When you restate the data, keep every word as it is and drop the images.

[Screenshot and code edit data]
-*-*-

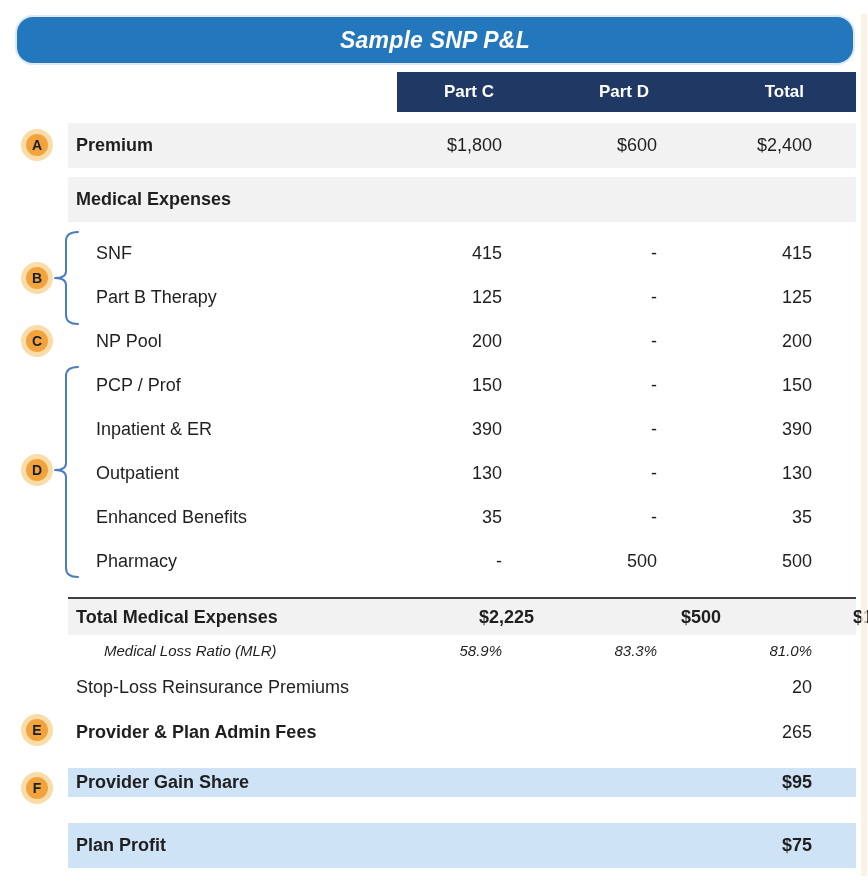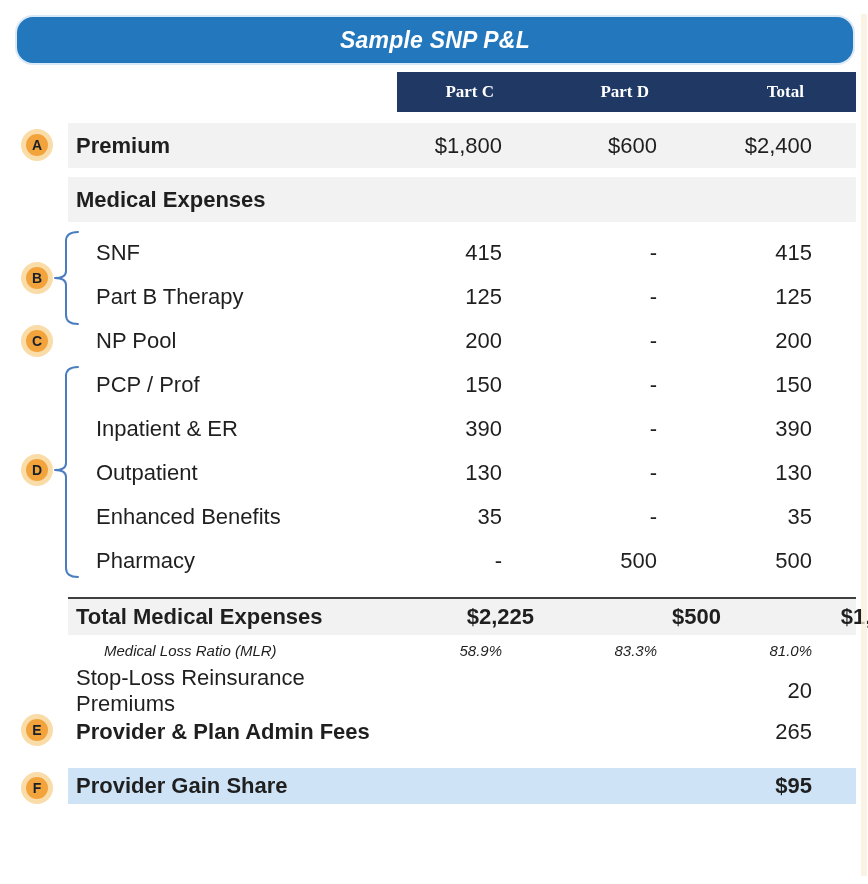--- a/index.html
+++ b/index.html
@@ -22,31 +22,31 @@
     position:absolute;left:17px;top:17px;width:836px;height:46px;
     background:var(--banner-blue);border-radius:16px;
     display:flex;align-items:center;justify-content:center;
     box-shadow:0 0 0 2px rgba(189,215,238,.55);
   }
   .banner .title{color:#ffffff;font-size:23px;font-weight:bold;font-style:italic;letter-spacing:.2px;}
   
   .colheader{
     position:absolute;left:397px;top:72px;width:459px;height:40px;
     background:var(--header-navy);display:grid;
-    grid-template-columns:115px 155px 155px 34px;align-items:center;font-family:Liberation Serif, serif;
+    grid-template-columns:115px 155px 155px 34px;align-items:center;
   }
   .colheader .hcell{color:#ffffff;font-weight:bold;font-size:17px;text-align:right;padding-right:18px;}
   
   .row{
     position:absolute;left:68px;width:788px;display:grid;
     grid-template-columns:329px 115px 155px 155px 34px;align-items:center;
   }
   .gray{background:var(--band-gray);}
   .blue{background:var(--band-blue);}
-  .cell{font-size:22px;}
+  .cell{font-size:18px;}
   .cell.label{padding-left:8px;}
   .cell.num{text-align:right;padding-right:10px;}
   .bold{font-weight:bold;}
   .italic{font-style:italic;}
   .small{font-size:15px;}
   
   .details{position:absolute;left:68px;top:231px;width:788px;}
   .drow{height:44px;display:grid;grid-template-columns:329px 115px 155px 155px 34px;align-items:center;}
   .drow .label{padding-left:28px;}
   .mlr-label{padding-left:36px;}
@@ -181,28 +181,35 @@
   </div>
 
   <div class="row" style="top:709px;height:46px;">
     <div class="cell label bold">Provider &amp; Plan Admin Fees</div>
     <div></div>
       <div></div>
     <div class="cell num">265</div>
     <div></div>
   </div>
 
-  <div class="row blue" style="top:768px;height:36px;">
+  <div class="row blue" style="top:768px;height:29px;">
     <div class="cell label bold">Provider Gain Share</div>
     <div></div>
       <div></div>
     <div class="cell num bold">$95</div>
     <div></div>
   </div>
 
+  <div class="row blue" style="top:823px;height:45px;">
+    <div class="cell label bold">Plan Profit</div>
+    <div></div>
+      <div></div>
+    <div class="cell num bold">$75</div>
+    <div></div>
+  </div>
 
   <div class="badge" style="top:129px;">A</div>
   <div class="badge" style="top:262px;">B</div>
   <div class="badge" style="top:325px;">C</div>
   <div class="badge" style="top:454px;">D</div>
   <div class="badge" style="top:714px;">E</div>
   <div class="badge" style="top:772px;">F</div>
 
   <svg class="bracket" style="top:231px;" width="26" height="94" viewBox="0 0 26 94">
     <path d="M24,1 Q12,1 12,10 L12,40 Q12,47 1,47 Q12,47 12,54 L12,84 Q12,93 24,93"></path>

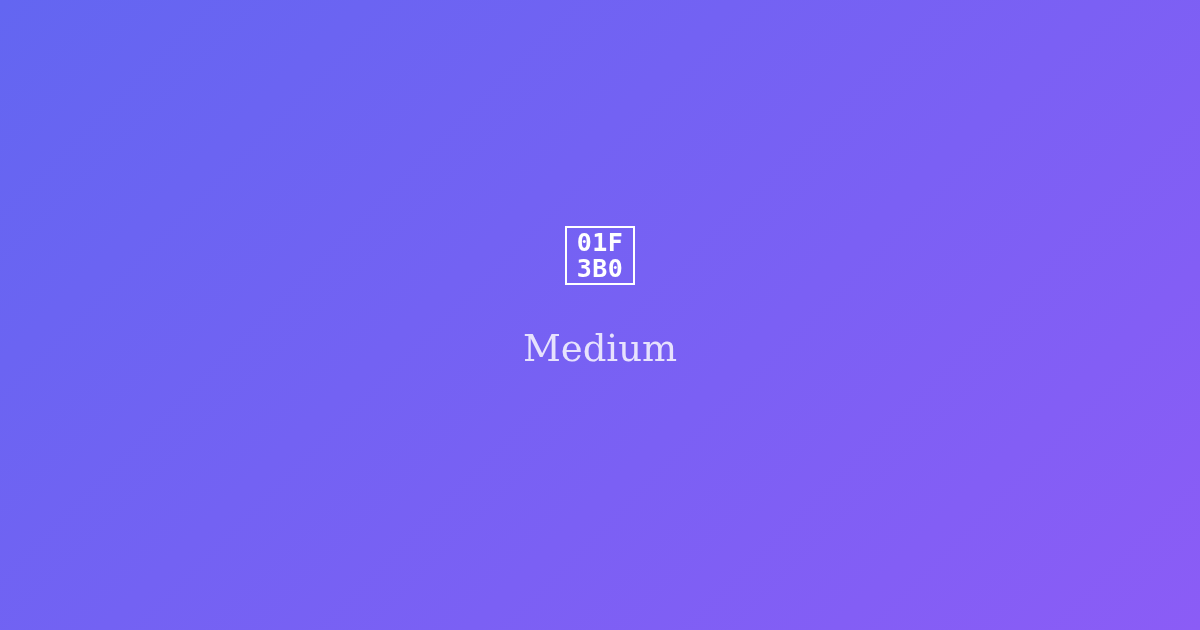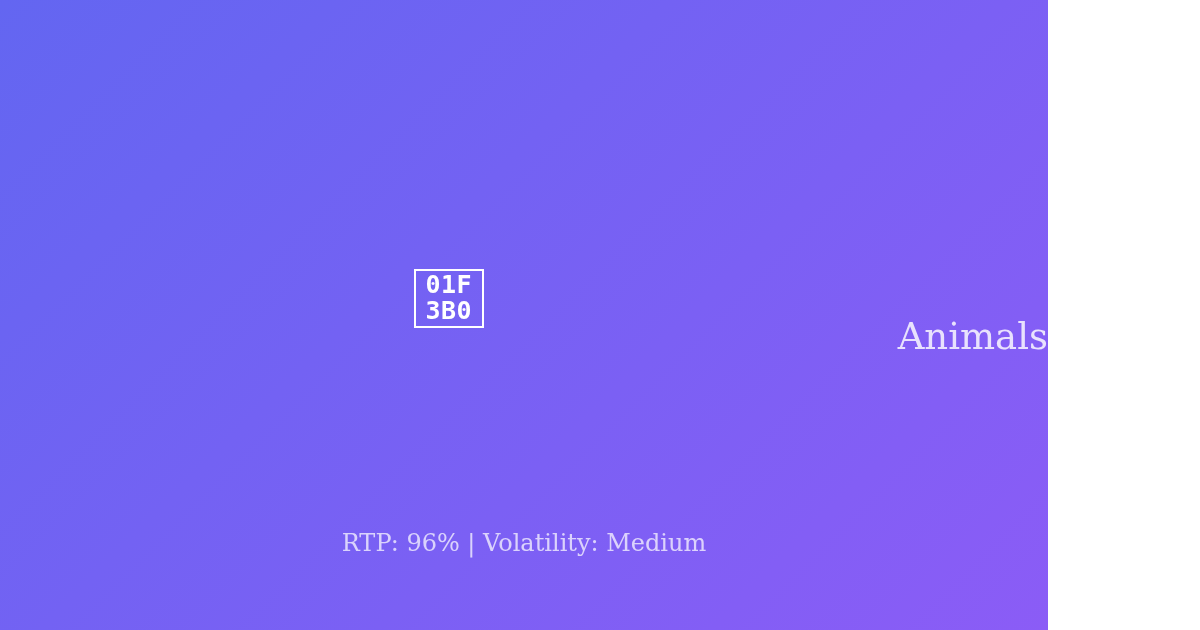--- a/index.html
+++ b/index.html
@@ -9,24 +9,25 @@
 
   body {
     width: 1200px;
     height: 630px;
     overflow: hidden;
     font-family: "DejaVu Serif", "Liberation Serif", serif;
   }
 
   .og-card {
     position: relative;
-    width: 1048px;
+    width: 1200px;
     height: 630px;
     box-sizing: border-box;
     display: flex;
+    flex-direction: column;
     align-items: center;
     justify-content: center;
     background: linear-gradient(135deg, #6366f1 0%, #8b5cf6 100%);
     overflow: hidden;
   }
 
   
   .title-row {
     display: flex;
     align-items: center;
@@ -104,17 +105,16 @@
 
   <div class="title-row">
 
     <div class="tofu-icon">
       <span>01F</span>
       <span>3B0</span>
     </div>
 
   </div>
 
-  <div class="og-subtitle">Animals</div>
+  <div class="og-subtitle">Medium</div>
 
-  <div class="og-footer">RTP: 96% | Volatility: Medium</div>
 
 </div>
 
 </body></html>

-*-*-

* RESULT OF THE EXERCISE
--- a/index.html
+++ b/index.html
@@ -22,31 +22,31 @@
     position:absolute;left:17px;top:17px;width:836px;height:46px;
     background:var(--banner-blue);border-radius:16px;
     display:flex;align-items:center;justify-content:center;
     box-shadow:0 0 0 2px rgba(189,215,238,.55);
   }
   .banner .title{color:#ffffff;font-size:23px;font-weight:bold;font-style:italic;letter-spacing:.2px;}
   
   .colheader{
     position:absolute;left:397px;top:72px;width:459px;height:40px;
     background:var(--header-navy);display:grid;
-    grid-template-columns:115px 155px 155px 34px;align-items:center;font-family:Liberation Serif, serif;
+    grid-template-columns:115px 155px 155px 34px;align-items:center;
   }
   .colheader .hcell{color:#ffffff;font-weight:bold;font-size:17px;text-align:right;padding-right:18px;}
   
   .row{
     position:absolute;left:68px;width:788px;display:grid;
     grid-template-columns:329px 115px 155px 155px 34px;align-items:center;
   }
   .gray{background:var(--band-gray);}
   .blue{background:var(--band-blue);}
-  .cell{font-size:22px;}
+  .cell{font-size:18px;}
   .cell.label{padding-left:8px;}
   .cell.num{text-align:right;padding-right:10px;}
   .bold{font-weight:bold;}
   .italic{font-style:italic;}
   .small{font-size:15px;}
   
   .details{position:absolute;left:68px;top:231px;width:788px;}
   .drow{height:44px;display:grid;grid-template-columns:329px 115px 155px 155px 34px;align-items:center;}
   .drow .label{padding-left:28px;}
   .mlr-label{padding-left:36px;}
@@ -181,28 +181,35 @@
   </div>
 
   <div class="row" style="top:709px;height:46px;">
     <div class="cell label bold">Provider &amp; Plan Admin Fees</div>
     <div></div>
       <div></div>
     <div class="cell num">265</div>
     <div></div>
   </div>
 
-  <div class="row blue" style="top:768px;height:36px;">
+  <div class="row blue" style="top:768px;height:29px;">
     <div class="cell label bold">Provider Gain Share</div>
     <div></div>
       <div></div>
     <div class="cell num bold">$95</div>
     <div></div>
   </div>
 
+  <div class="row blue" style="top:823px;height:45px;">
+    <div class="cell label bold">Plan Profit</div>
+    <div></div>
+      <div></div>
+    <div class="cell num bold">$75</div>
+    <div></div>
+  </div>
 
   <div class="badge" style="top:129px;">A</div>
   <div class="badge" style="top:262px;">B</div>
   <div class="badge" style="top:325px;">C</div>
   <div class="badge" style="top:454px;">D</div>
   <div class="badge" style="top:714px;">E</div>
   <div class="badge" style="top:772px;">F</div>
 
   <svg class="bracket" style="top:231px;" width="26" height="94" viewBox="0 0 26 94">
     <path d="M24,1 Q12,1 12,10 L12,40 Q12,47 1,47 Q12,47 12,54 L12,84 Q12,93 24,93"></path>

--- a/index.html
+++ b/index.html
@@ -9,24 +9,25 @@
 
   body {
     width: 1200px;
     height: 630px;
     overflow: hidden;
     font-family: "DejaVu Serif", "Liberation Serif", serif;
   }
 
   .og-card {
     position: relative;
-    width: 1048px;
+    width: 1200px;
     height: 630px;
     box-sizing: border-box;
     display: flex;
+    flex-direction: column;
     align-items: center;
     justify-content: center;
     background: linear-gradient(135deg, #6366f1 0%, #8b5cf6 100%);
     overflow: hidden;
   }
 
   
   .title-row {
     display: flex;
     align-items: center;
@@ -104,17 +105,16 @@
 
   <div class="title-row">
 
     <div class="tofu-icon">
       <span>01F</span>
       <span>3B0</span>
     </div>
 
   </div>
 
-  <div class="og-subtitle">Animals</div>
+  <div class="og-subtitle">Medium</div>
 
-  <div class="og-footer">RTP: 96% | Volatility: Medium</div>
 
 </div>
 
 </body></html>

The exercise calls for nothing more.